This might be kind of awkward, I mean, we haven’t seen each other in a while, but I have to tell you something.
I’m still in love with you.
I remember when we first met in 2005. Things were different then..for the both of us.
You had me at hello, er, I mean “hola“.
You didn’t take too long to convince me to fall for you. In fact, you didn’t utter a word. We moved in silence together.
Your long, hot days and windy nights fill me with wanderlust.
I miss the savory oranges from the market on a Sunday morning, and your succulent tapas on a weeknight.
You gave me art. Masterpieces that I didn’t even know existed, painted by an eccentric man with unforgettable flair.

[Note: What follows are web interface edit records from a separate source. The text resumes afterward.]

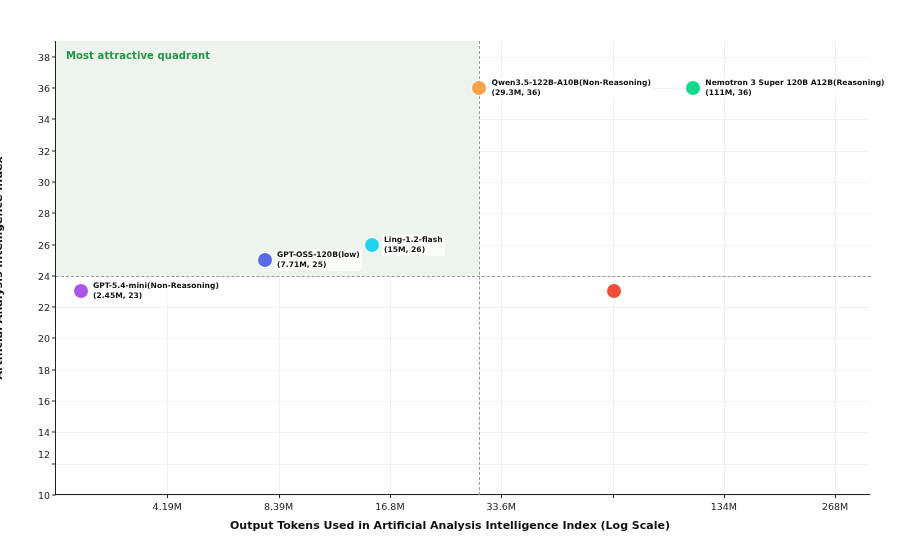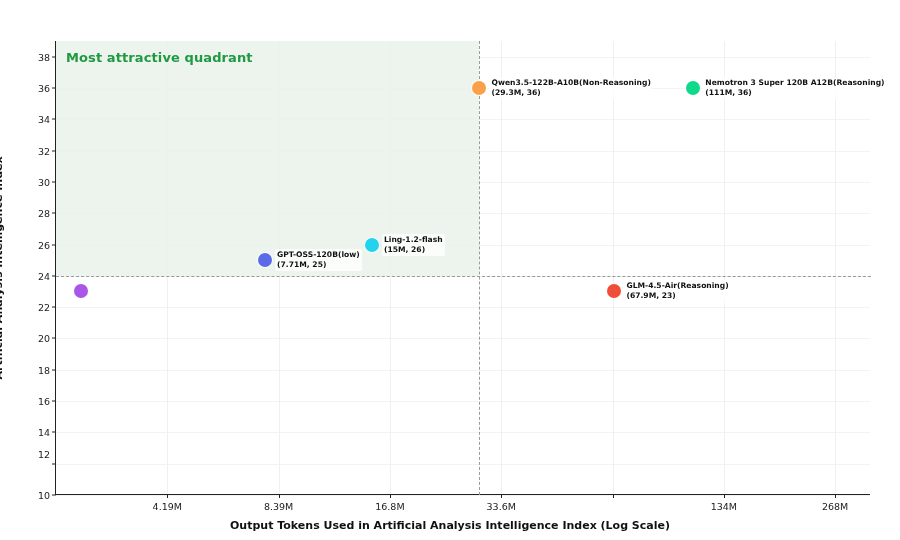--- a/index.html
+++ b/index.html
@@ -24,21 +24,21 @@
   .plot-clip{position:absolute;inset:0;overflow:visible;}
 
   .gridline-v{position:absolute;top:0;bottom:0;width:1px;background:#f0f0f2;}
   .gridline-h{position:absolute;left:0;right:0;height:1px;background:#f3f3f5;}
 
   .quadrant{
     position:absolute;left:0;top:0;
     background:#e8f1e9;opacity:.82;
   }
   .quadrant-label{
-    position:absolute;font-size:13px;font-weight:bold;color:#1f9a43;
+    position:absolute;font-size:10px;font-weight:bold;color:#1f9a43;
     white-space:nowrap;letter-spacing:.1px;
   }
 
   .thresh-v{position:absolute;top:0;width:0;border-left:1.1px dashed #9a9a9a;}
   .thresh-h{position:absolute;left:0;height:0;border-top:1.1px dashed #9a9a9a;}
 
   .ytick{position:absolute;right:100%;margin-right:6px;transform:translateY(-50%);
     font-size:9.5px;color:#222;white-space:nowrap;text-align:right;}
   .ytick-mark{position:absolute;right:100%;width:4px;height:1px;background:#222;transform:translateY(-50%);}
   .xtick{position:absolute;top:100%;margin-top:7px;transform:translateX(-50%);
@@ -140,40 +140,40 @@
         <div class="xtick" style="left: 333.928px;">16.8M</div>
         <div class="xtick-mark" style="left: 445.238px;"></div>
         <div class="xtick" style="left: 445.238px;">33.6M</div>
         <div class="xtick-mark" style="left: 556.547px;"></div>
         <div class="xtick" style="left: 556.547px; margin-top: 44px;">67.1M</div>
         <div class="xtick-mark" style="left: 667.857px;"></div>
         <div class="xtick" style="left: 667.857px;">134M</div>
         <div class="xtick-mark" style="left: 779.166px;"></div>
         <div class="xtick" style="left: 779.166px;">268M</div>
         <div class="pt" style="left: 24.9723px; top: 250.483px; background: rgb(168, 85, 232);"></div>
+        <div class="pt-label" style="left: 34.9723px; top: 250.483px;">
+          <div class="l1">GPT-5.4-mini(Non-Reasoning)</div>
+          <div class="l2">(2.45M, 23)</div>
+        </div>
         <div class="pt" style="left: 209.073px; top: 219.172px; background: rgb(91, 107, 232);"></div>
         <div class="pt-label" style="left: 219.073px; top: 219.172px;">
           <div class="l1">GPT-OSS-120B(low)</div>
           <div class="l2">(7.71M, 25)</div>
         </div>
         <div class="pt" style="left: 315.947px; top: 203.517px; background: rgb(34, 211, 238);"></div>
         <div class="pt-label" style="left: 325.947px; top: 203.517px;">
           <div class="l1">Ling-1.2-flash</div>
           <div class="l2">(15M, 26)</div>
         </div>
         <div class="pt" style="left: 423.465px; top: 46.9655px; background: rgb(251, 160, 74);"></div>
         <div class="pt-label" style="left: 433.465px; top: 46.9655px;">
           <div class="l1">Qwen3.5-122B-A10B(Non-Reasoning)</div>
           <div class="l2">(29.3M, 36)</div>
         </div>
         <div class="pt" style="left: 558.429px; top: 250.483px; background: rgb(239, 78, 56);"></div>
-        <div class="pt-label" style="left: 568.429px; top: 250.483px;">
-          <div class="l1">GLM-4.5-Air(Reasoning)</div>
-          <div class="l2">(67.9M, 23)</div>
-        </div>
         <div class="pt" style="left: 637.356px; top: 46.9655px; background: rgb(16, 217, 138);"></div>
         <div class="pt-label" style="left: 647.356px; top: 46.9655px;">
           <div class="l1">Nemotron 3 Super 120B A12B(Reasoning)</div>
           <div class="l2">(111M, 36)</div>
         </div>
       </div>
   </div>
 
 </div>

You gave me futbol – nights full of passion and rollercoasters of emotions.
I miss your men.
Your women too.
Overflowing with colour and life.
Don’t look at me like that! You know I had to go.
We were temporary lovers that fell into one another’s arms, living our moments to the last drop, just before letting go.
We went through so much together. From first loves to break-ups, exams and shitty apartments. Even in my lowest moments you managed to embrace me in your goodness.
I hope to find myself in the middle of Plaza España again, waiting for you and your endless surprises.
I’d never known love before I met you, and I haven’t felt it since.
Don’t leave just yet! I’ll get you another cup.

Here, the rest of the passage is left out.